▶ **EXERCISE BRIEF**: Which lines of the listing hold the string "形成索引数据"? Copy those lines.

▶ **DATA**:

+ + + + + + +

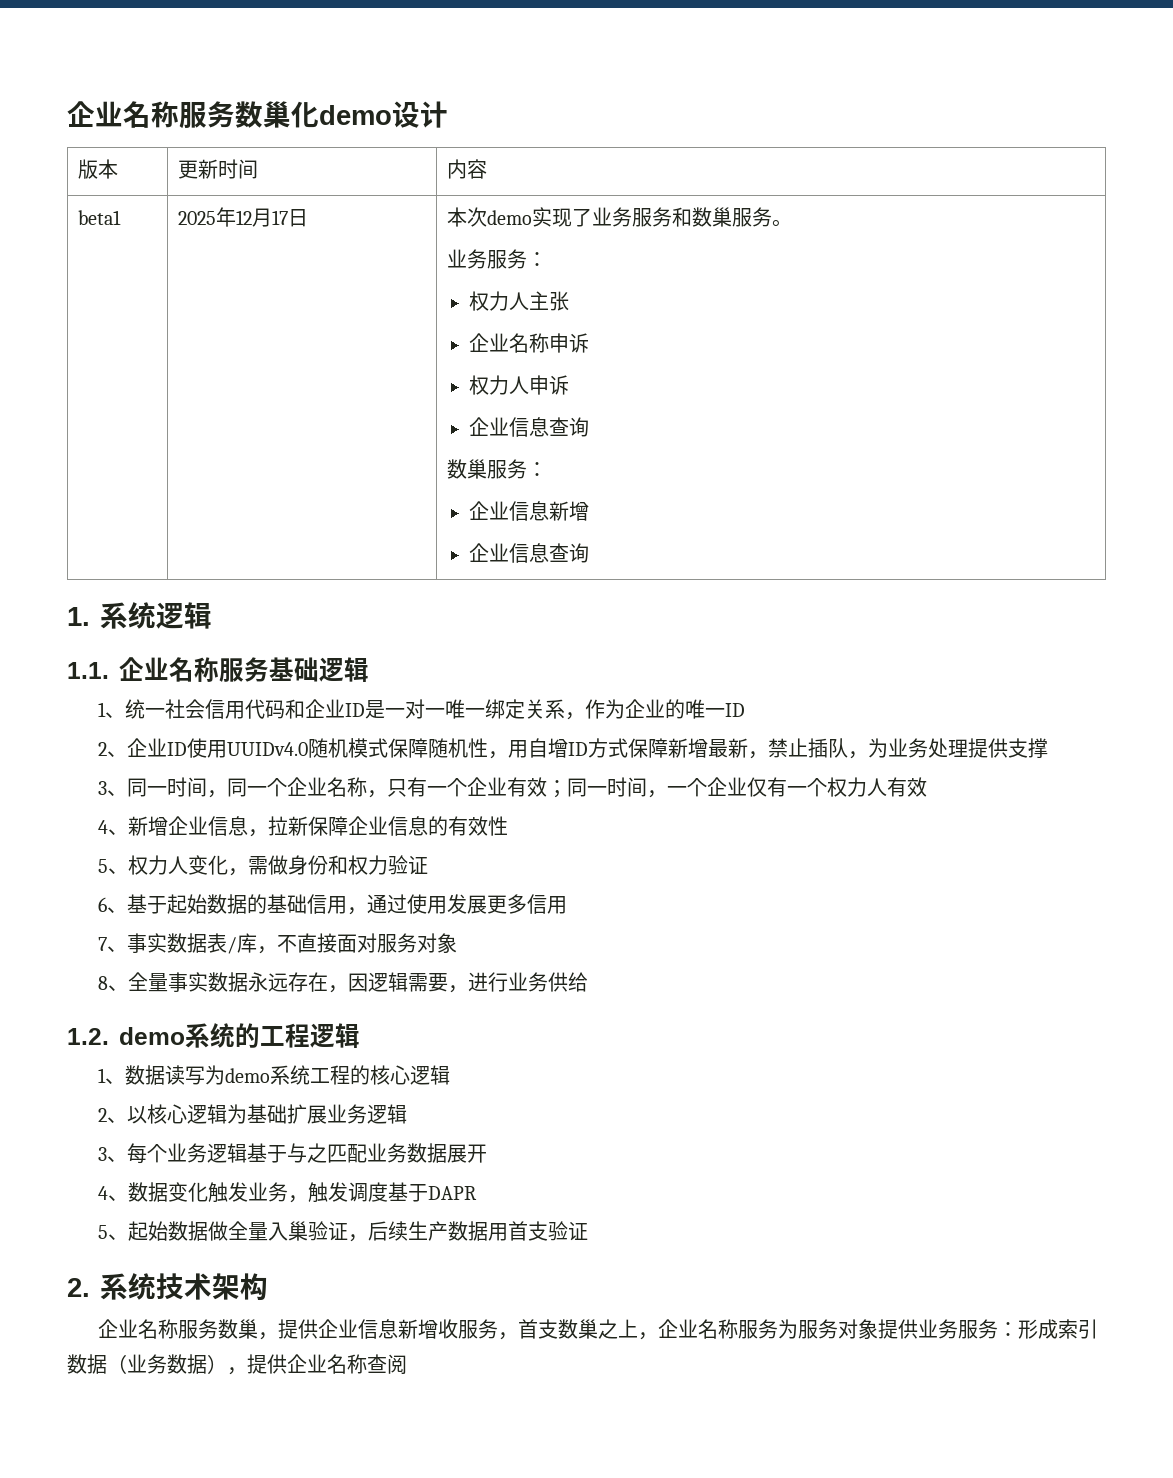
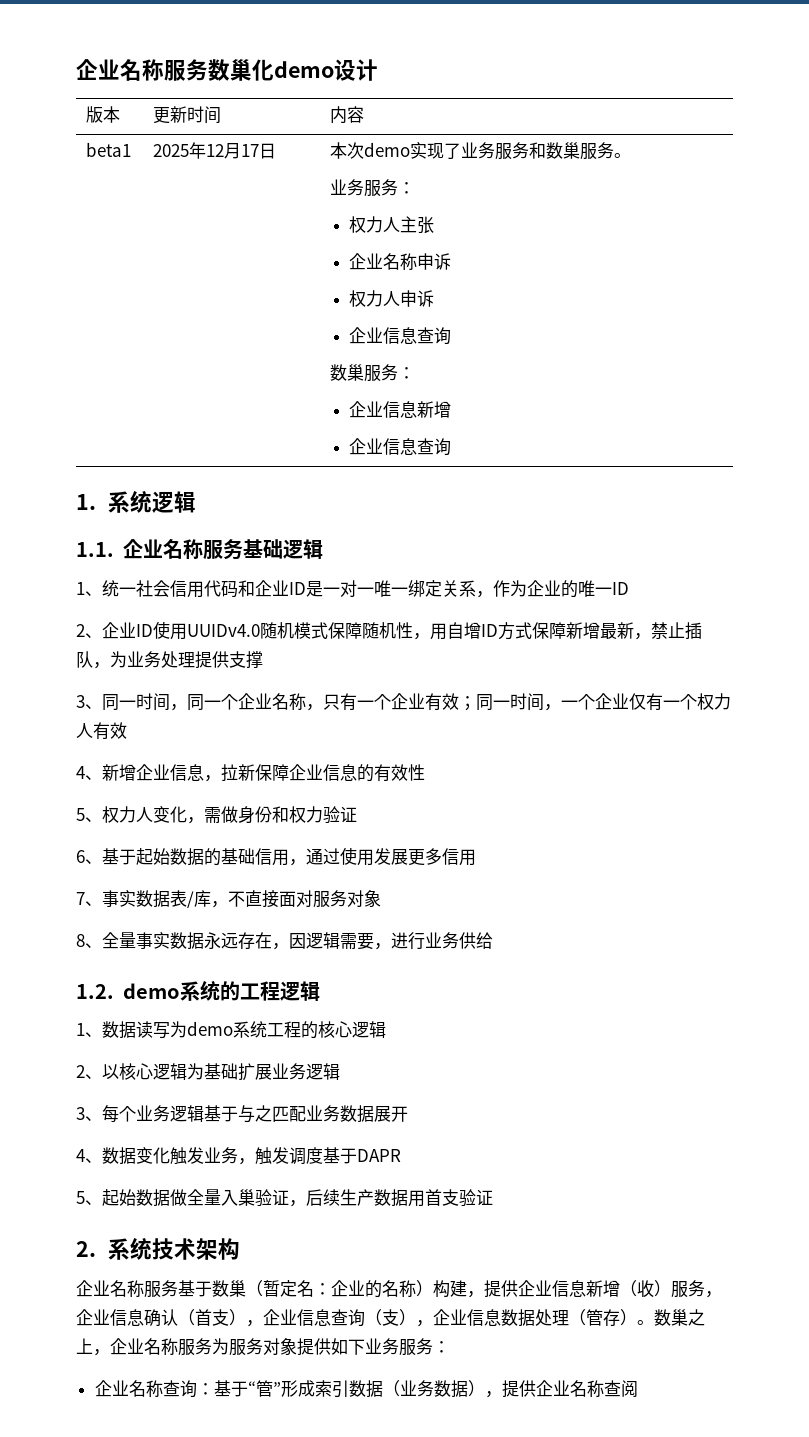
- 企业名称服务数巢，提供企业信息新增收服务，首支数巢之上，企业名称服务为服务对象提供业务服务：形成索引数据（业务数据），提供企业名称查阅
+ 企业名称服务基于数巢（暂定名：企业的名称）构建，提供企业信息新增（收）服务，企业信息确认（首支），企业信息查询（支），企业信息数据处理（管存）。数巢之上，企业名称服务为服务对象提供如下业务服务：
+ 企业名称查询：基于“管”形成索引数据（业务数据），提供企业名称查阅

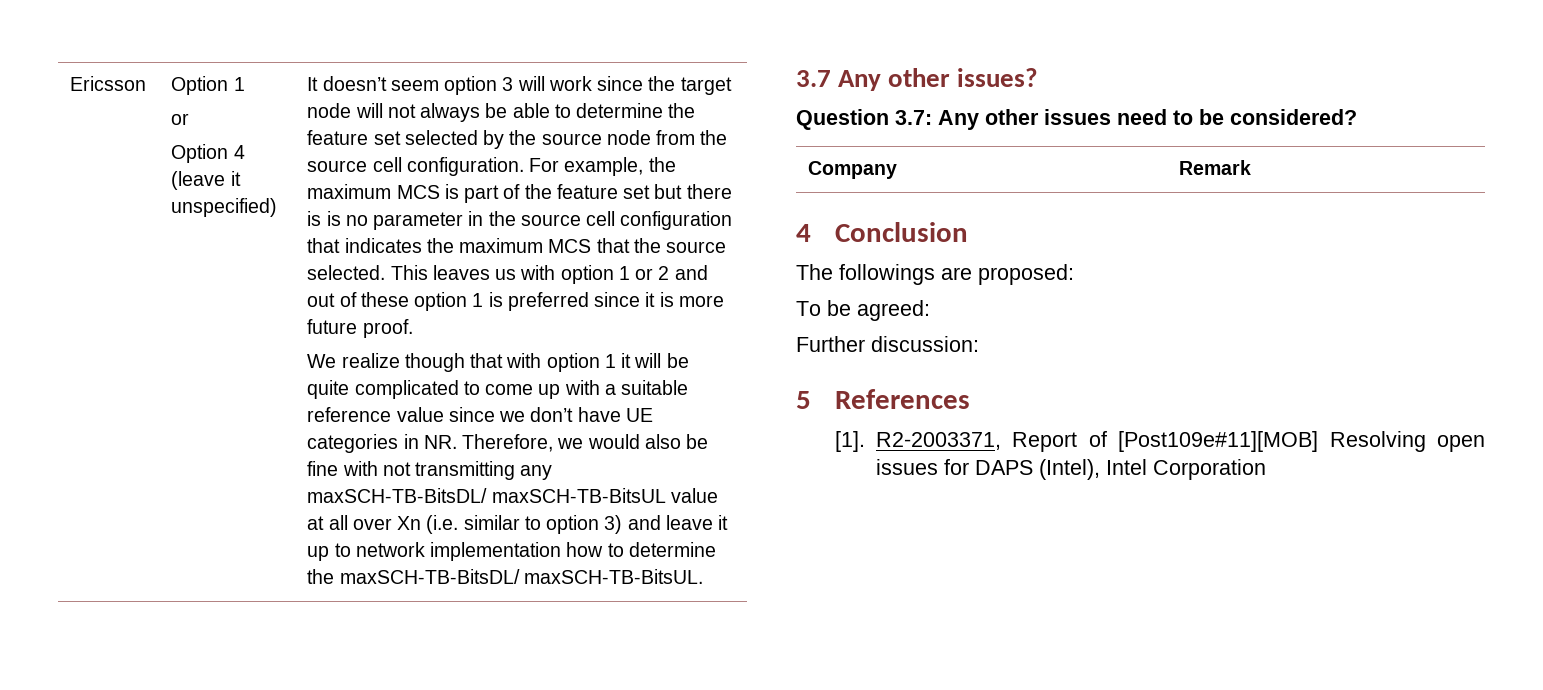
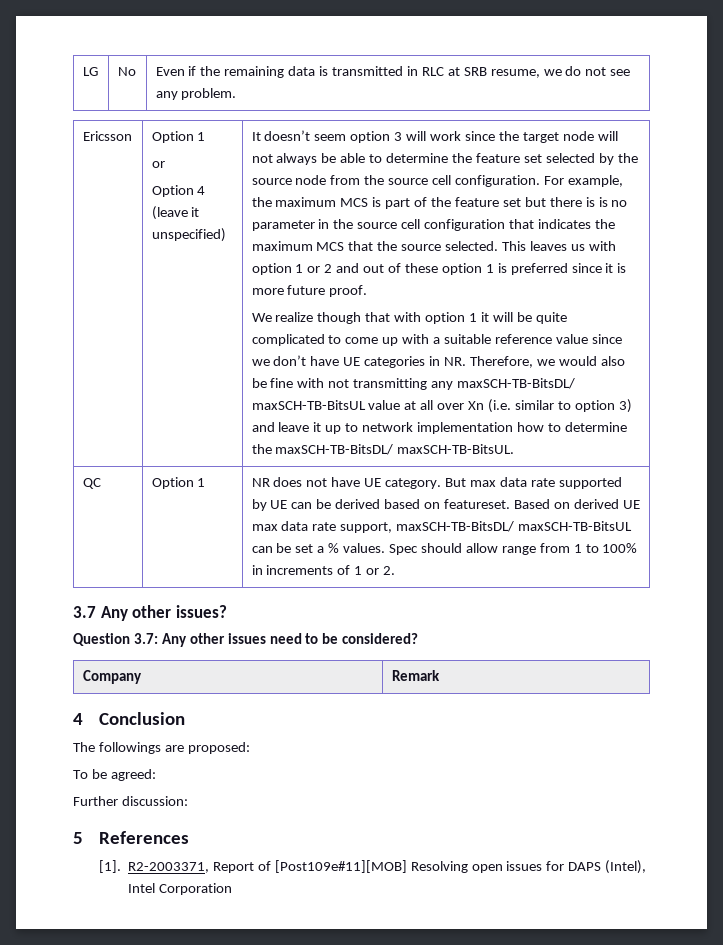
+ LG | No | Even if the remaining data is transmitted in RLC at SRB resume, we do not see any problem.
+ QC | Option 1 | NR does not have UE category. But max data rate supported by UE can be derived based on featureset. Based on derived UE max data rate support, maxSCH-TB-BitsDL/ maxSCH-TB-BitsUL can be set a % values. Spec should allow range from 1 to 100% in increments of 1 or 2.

+ + + + + + +

▶ **TASK RESPONSE**:
- 企业名称服务数巢，提供企业信息新增收服务，首支数巢之上，企业名称服务为服务对象提供业务服务：形成索引数据（业务数据），提供企业名称查阅
+ 企业名称查询：基于“管”形成索引数据（业务数据），提供企业名称查阅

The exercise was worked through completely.